2.1 Phase 1: Original HICSS Literature Study

An SMS is a secondary study to classify and thematically to identify and analyse earlier research [15, 38]. It’s primary purpose is to classify and structure a field of interest in research by categorizing publications and analyzing their publication trends through a visual summary, often a map of its results [38]. Additionally, mapping studies can analyse what kinds of studies have been done in the field, and the research methods and outcomes [8]. Kitchenham and Charters [26] state that SMSs are suitable for fields where few literature reviews have been done on the topic and where there is a need to get a general overview of the field of interest. The focus of the remainder of the article is to discuss the research steps, which involves the manual SMS process in undertaking this study. Each of them, are listed as follows:

  1. Define the research questions: Bryman [13] state, “formulating a research question has an important role in many accounts of the research process as a stage that helps to militate against undisciplined data collection and analysis” (p. 5). As mentioned in introduction section, research questions were defined following the objectives of the research.
  2. Search strategies and data sources: Identifying relevant publications requires appropriate keywords and relevant digital libraries to apply this clause [52]. Cronin et al. [17] point “Keywords need carefully consideration in order to select terms that will generate the data being sought” (p. 40). Therefore, in this study, we defined the search queries ((“Internet of Things” OR “IoT”) AND “security”) based on the research questions and utilized NAILS1 and HAMMER [29] tools for the first iterations of the keywords. Search articles on primary studies using search strings on selected set of scientific libraries and databases i.e. ACM Digital Library, IEEE Xplore Digital Library and Science Direct. These libraries have been chosen because they are identified as relevant to the field of research in this paper.
  3. Article selection process: The aim of the article selection process in this study was to extract publications relevant to the objective of this SMS based on certain inclusion and exclusion criteria [25]. Inclusion and exclusion happen in multiple stages, starting from the screening of titles and abstracts and ending to the analysis of the whole document. Secondary articles can be added by manually browsing cited articles in the selected set of primary articles, i.e. by using backward snowballing like presented in [58]. Thus, the following set of inclusion (IC) and exclusion criteria (EC) were applied:

    • IC1: Published between 1.1.2006 and 31.7.2016 (these are the original dates for the queries for the manual SMS and not changed for this article)
    • IC2: Topic is IoT and information security
    • IC2: Scientific and peer-reviewed articles written in English and relevant to RQ’s
    • EC1: Articles concerning specific technologies, such as protocols or identity management methods
    • EC2: Duplicates of already included papers and are not fully available

    The defined search query resulted in 3454 articles from digital libraries, as presented in Table 1. After refining the results based on the above-mentioned predefined exclusion and inclusion criteria, 38 articles were selected for detailed data extraction and analysis in the latter phase. These articles were also used as “selection criteria” for the automatic content analysis in the next phase.
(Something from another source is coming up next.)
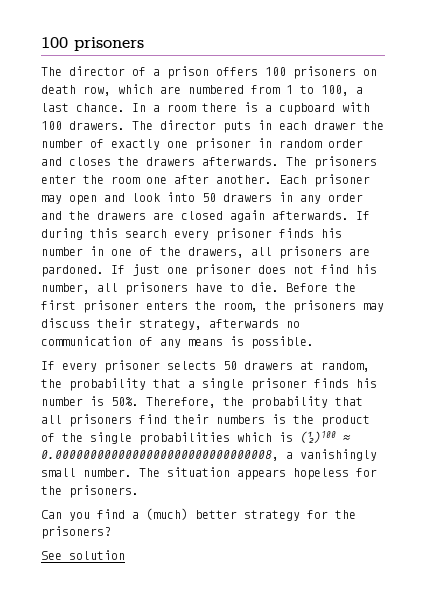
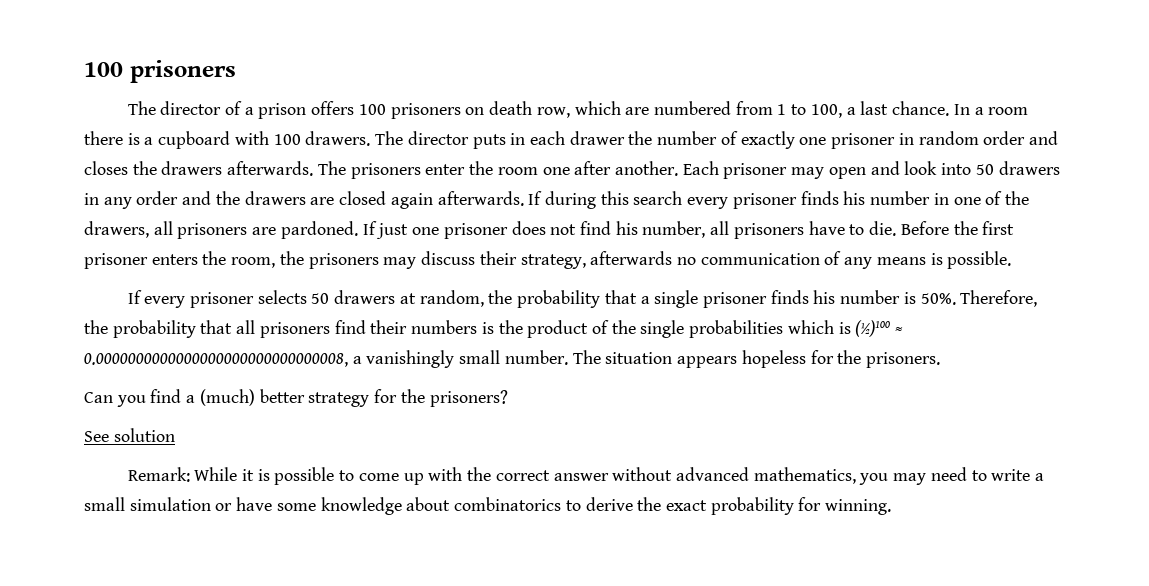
(125, 555) none -> [127,467,1045,485] [84,497,892,515] // Remark: While it is possible to come up with the correct answer without advanced mathematics, you may need to write a small simulation or have some knowledge about combinatorics to derive the exact probability for winning.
  4. Data extraction and analysis: The template was used to register the relevant information from the selected set of articles. The data extraction process included the following input from each selected article: Basic information: ID, Author(s), Year of Publication, Title, Publication type (workshop, conference, journal), Keywords, Abstract, Database in which study was found; Specific information: Application domain, main concerns, proposed solutions and identified research gaps.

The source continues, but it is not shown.